Below are records; how many of their lines contain "compilate"? Give the number and no other words.

══════════════════════════════

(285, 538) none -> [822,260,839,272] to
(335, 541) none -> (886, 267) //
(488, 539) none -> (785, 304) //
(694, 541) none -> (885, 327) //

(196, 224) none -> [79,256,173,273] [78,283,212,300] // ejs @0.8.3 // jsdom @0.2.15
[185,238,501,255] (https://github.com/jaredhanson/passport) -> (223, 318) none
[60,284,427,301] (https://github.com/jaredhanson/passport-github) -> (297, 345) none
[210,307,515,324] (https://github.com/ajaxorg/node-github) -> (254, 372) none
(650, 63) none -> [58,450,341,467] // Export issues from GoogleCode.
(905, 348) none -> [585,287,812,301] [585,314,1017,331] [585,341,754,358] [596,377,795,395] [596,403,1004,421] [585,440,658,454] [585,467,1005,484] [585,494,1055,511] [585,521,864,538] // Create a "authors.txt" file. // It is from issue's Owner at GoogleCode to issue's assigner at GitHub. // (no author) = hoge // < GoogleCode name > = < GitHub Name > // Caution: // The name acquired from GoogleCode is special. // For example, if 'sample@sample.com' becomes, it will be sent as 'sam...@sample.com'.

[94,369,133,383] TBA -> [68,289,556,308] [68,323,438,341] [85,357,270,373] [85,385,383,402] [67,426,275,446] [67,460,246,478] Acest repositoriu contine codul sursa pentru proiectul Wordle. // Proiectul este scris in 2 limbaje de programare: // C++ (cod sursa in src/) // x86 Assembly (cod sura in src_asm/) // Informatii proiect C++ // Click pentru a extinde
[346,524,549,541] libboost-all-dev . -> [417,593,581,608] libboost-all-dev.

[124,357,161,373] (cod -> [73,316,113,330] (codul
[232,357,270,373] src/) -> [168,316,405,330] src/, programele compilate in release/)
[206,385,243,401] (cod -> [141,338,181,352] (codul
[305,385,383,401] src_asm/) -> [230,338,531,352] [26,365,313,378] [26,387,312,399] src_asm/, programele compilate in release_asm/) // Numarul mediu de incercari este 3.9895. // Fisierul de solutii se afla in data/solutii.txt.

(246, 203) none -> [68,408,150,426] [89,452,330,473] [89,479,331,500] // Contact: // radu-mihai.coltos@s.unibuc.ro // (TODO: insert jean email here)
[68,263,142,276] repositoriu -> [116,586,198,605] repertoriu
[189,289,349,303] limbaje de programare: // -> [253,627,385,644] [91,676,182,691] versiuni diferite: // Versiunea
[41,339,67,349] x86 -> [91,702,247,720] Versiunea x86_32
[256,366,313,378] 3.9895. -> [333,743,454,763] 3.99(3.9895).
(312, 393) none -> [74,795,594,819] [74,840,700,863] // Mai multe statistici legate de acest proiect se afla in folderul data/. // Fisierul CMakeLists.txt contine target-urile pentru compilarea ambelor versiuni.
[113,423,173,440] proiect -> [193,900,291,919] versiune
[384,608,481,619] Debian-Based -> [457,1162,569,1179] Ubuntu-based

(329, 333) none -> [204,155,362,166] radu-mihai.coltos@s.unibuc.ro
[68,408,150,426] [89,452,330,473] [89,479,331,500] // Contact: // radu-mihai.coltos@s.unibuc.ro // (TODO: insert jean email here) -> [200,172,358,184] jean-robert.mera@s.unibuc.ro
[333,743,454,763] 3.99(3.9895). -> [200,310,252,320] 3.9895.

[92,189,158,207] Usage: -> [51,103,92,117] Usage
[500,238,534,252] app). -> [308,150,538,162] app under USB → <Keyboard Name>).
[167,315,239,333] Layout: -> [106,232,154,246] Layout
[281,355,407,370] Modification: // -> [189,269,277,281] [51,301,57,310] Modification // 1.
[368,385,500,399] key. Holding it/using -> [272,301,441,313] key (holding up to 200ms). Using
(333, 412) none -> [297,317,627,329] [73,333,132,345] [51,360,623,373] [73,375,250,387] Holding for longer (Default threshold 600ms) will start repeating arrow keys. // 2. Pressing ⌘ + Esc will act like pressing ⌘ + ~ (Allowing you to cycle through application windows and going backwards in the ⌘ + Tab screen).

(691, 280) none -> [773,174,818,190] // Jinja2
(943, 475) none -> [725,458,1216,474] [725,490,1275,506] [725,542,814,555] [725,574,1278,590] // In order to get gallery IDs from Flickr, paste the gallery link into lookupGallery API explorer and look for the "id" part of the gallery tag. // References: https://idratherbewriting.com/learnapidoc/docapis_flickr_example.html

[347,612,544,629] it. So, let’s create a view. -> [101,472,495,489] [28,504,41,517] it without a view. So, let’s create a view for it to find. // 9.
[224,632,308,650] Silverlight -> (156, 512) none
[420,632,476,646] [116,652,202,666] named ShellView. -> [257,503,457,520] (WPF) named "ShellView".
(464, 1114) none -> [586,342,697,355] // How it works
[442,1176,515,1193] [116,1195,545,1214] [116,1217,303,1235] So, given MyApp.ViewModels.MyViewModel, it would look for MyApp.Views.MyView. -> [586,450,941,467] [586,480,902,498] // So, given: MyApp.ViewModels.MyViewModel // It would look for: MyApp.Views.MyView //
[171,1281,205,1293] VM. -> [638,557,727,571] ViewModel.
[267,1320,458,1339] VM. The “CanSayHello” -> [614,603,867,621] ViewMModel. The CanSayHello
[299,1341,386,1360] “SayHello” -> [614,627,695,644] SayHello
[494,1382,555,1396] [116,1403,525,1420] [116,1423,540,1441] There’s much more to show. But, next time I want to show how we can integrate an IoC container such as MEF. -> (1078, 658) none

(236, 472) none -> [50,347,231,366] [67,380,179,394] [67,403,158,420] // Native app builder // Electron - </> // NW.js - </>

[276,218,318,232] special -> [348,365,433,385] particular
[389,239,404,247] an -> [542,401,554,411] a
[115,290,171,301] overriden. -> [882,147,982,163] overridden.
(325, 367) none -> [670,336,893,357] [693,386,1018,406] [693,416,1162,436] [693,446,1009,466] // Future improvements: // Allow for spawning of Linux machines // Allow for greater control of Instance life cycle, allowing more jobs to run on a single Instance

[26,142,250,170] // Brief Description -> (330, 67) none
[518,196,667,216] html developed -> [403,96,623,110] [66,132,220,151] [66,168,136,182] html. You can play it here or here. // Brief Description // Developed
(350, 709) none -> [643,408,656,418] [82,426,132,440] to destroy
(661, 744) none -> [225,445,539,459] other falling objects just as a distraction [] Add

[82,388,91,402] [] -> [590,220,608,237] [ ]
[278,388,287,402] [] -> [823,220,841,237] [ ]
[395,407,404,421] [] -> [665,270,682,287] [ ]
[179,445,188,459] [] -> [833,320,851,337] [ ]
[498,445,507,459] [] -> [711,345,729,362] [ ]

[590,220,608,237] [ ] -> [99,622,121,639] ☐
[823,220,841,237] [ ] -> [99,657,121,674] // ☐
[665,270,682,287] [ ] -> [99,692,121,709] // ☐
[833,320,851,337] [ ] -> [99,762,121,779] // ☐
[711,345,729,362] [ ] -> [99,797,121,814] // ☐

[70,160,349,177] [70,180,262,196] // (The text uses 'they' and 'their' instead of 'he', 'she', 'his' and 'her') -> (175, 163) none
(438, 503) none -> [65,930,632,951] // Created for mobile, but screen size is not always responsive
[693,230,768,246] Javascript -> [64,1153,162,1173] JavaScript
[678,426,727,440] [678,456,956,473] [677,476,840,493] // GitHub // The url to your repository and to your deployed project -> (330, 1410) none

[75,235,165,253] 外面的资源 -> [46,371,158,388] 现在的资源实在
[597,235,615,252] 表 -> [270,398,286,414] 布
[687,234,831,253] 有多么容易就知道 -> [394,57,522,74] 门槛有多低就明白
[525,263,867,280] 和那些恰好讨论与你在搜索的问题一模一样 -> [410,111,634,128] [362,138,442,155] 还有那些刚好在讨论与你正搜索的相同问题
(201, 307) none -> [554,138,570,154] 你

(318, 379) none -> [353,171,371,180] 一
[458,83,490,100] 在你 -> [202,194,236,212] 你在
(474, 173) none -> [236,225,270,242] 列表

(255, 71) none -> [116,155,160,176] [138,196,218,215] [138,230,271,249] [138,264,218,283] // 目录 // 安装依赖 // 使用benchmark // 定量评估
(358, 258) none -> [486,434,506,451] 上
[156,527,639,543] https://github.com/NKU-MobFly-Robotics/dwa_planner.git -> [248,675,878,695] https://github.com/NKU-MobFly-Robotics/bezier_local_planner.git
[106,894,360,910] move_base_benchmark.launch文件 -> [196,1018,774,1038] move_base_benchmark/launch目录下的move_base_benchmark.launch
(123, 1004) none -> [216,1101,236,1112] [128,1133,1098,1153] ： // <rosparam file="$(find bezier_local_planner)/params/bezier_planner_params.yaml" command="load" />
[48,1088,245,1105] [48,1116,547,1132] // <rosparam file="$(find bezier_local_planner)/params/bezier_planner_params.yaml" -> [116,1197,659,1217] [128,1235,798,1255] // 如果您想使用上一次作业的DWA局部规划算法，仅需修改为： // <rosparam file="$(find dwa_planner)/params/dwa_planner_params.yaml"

══════════════════════════════

* **Exercise output**:
2